WHAT TO WORK ON -> Take the lines below from the one with "D9515 | 到达时刻 结果: 1,357.50 -> 1,290.00" through the one with "row D9514: none" and retype them exactly. Include nothing else, and no pictures.

DATASET ->

· · ·

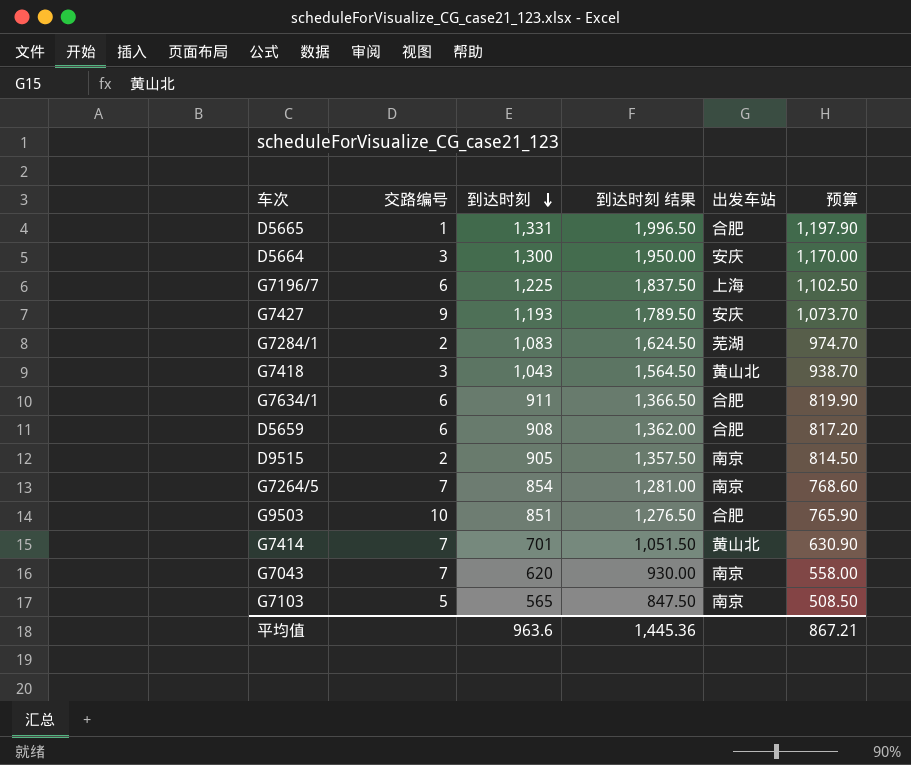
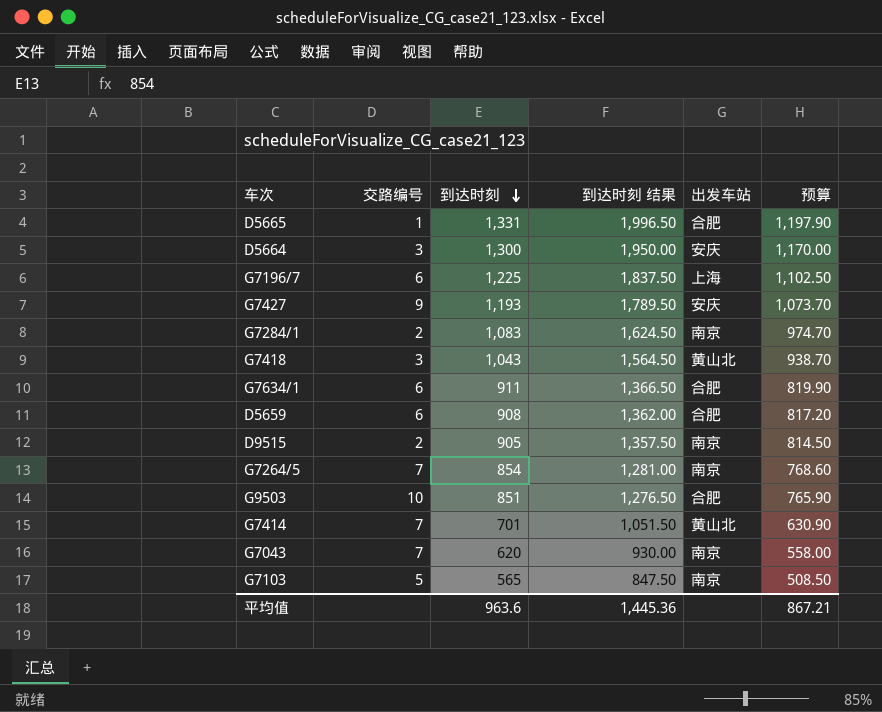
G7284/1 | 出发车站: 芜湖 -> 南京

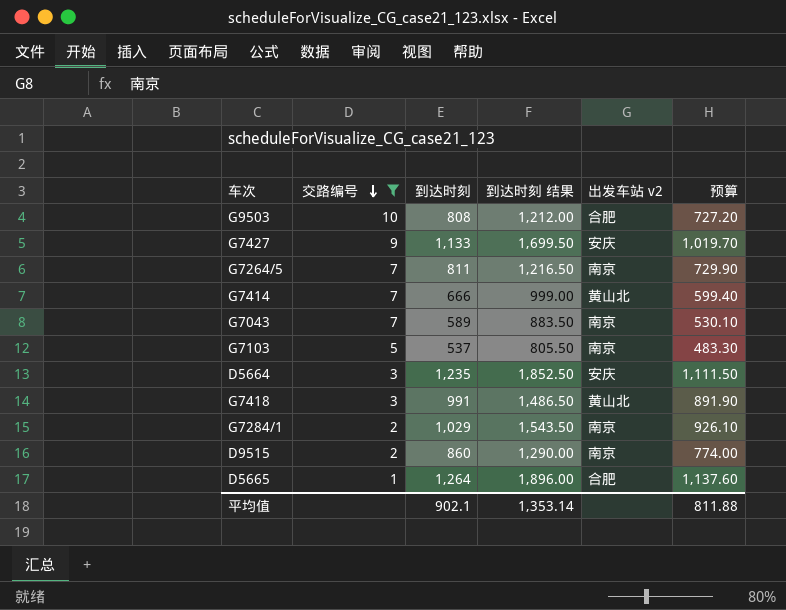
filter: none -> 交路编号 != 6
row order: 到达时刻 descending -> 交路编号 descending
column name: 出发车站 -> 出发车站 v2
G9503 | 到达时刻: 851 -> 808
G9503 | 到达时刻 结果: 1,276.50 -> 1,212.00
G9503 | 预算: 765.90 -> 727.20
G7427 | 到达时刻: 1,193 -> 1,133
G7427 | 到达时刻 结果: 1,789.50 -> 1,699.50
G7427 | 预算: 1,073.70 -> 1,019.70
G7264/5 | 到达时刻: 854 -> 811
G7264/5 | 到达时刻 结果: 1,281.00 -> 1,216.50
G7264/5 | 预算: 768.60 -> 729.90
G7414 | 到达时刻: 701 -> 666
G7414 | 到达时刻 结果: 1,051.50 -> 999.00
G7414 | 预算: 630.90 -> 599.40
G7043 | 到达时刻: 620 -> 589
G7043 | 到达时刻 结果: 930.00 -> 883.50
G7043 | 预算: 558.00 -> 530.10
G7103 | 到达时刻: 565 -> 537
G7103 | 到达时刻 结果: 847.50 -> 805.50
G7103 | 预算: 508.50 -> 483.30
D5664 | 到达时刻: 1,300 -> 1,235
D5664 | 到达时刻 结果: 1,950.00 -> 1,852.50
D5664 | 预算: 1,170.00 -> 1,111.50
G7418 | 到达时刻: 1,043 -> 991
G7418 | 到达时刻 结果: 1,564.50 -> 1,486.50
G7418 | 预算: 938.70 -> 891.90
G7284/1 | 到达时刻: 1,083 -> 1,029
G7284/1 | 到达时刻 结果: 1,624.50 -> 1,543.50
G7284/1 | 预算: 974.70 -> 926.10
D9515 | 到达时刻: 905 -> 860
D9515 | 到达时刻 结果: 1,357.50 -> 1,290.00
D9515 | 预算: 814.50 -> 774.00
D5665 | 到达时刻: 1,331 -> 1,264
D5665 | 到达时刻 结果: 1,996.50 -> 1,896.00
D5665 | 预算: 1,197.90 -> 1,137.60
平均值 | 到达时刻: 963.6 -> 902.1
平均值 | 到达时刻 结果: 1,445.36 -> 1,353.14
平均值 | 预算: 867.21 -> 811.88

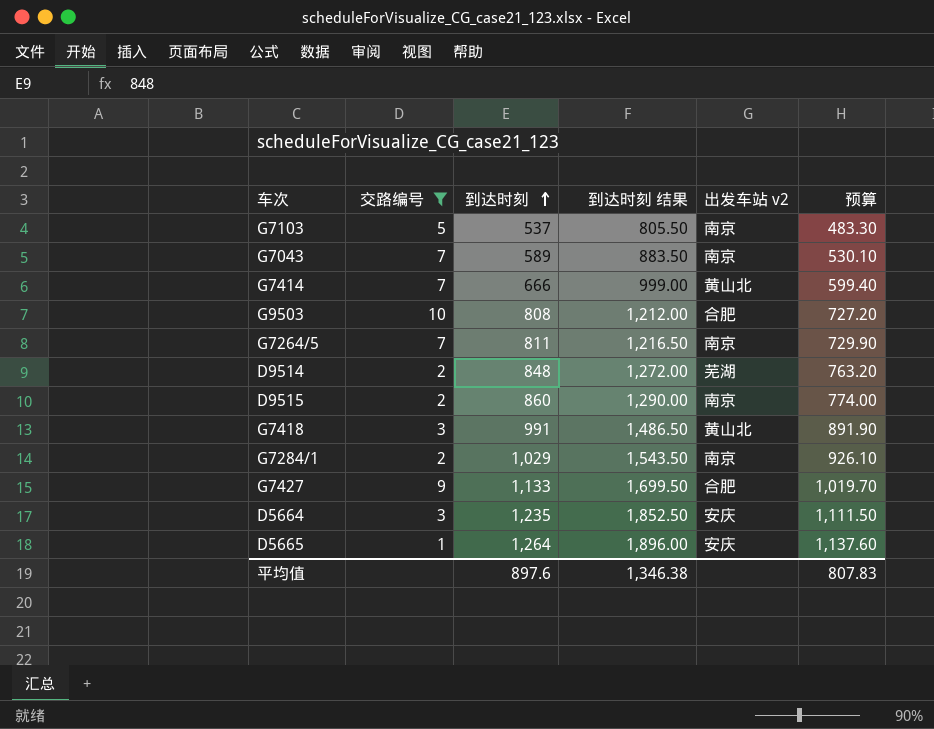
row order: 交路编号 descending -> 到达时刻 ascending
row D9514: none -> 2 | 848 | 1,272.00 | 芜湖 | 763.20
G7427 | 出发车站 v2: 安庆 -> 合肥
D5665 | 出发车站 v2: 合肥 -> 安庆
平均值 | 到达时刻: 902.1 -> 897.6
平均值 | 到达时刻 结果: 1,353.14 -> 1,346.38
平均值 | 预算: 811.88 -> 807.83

· · ·

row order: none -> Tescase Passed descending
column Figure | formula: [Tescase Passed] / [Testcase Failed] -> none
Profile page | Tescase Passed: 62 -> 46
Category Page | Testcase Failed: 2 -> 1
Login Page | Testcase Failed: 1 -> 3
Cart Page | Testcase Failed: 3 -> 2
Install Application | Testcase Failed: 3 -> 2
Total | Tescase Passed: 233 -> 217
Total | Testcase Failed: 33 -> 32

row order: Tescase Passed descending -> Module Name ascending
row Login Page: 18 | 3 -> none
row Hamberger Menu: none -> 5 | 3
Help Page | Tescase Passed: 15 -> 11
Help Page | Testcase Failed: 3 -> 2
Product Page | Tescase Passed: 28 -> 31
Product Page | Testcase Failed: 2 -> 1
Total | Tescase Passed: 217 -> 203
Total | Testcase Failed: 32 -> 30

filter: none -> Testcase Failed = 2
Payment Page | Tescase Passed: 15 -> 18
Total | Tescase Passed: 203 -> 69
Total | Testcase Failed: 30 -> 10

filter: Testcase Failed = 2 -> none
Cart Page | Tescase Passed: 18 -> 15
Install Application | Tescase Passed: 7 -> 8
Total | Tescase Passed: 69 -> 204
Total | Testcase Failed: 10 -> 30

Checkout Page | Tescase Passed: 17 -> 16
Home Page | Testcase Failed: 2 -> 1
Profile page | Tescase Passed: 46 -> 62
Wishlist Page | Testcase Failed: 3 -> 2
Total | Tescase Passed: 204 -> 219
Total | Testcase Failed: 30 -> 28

· · ·

EXERCISE RESPONSE ->
D9515 | 到达时刻 结果: 1,357.50 -> 1,290.00
D9515 | 预算: 814.50 -> 774.00
D5665 | 到达时刻: 1,331 -> 1,264
D5665 | 到达时刻 结果: 1,996.50 -> 1,896.00
D5665 | 预算: 1,197.90 -> 1,137.60
平均值 | 到达时刻: 963.6 -> 902.1
平均值 | 到达时刻 结果: 1,445.36 -> 1,353.14
平均值 | 预算: 867.21 -> 811.88

row order: 交路编号 descending -> 到达时刻 ascending
row D9514: none -> 2 | 848 | 1,272.00 | 芜湖 | 763.20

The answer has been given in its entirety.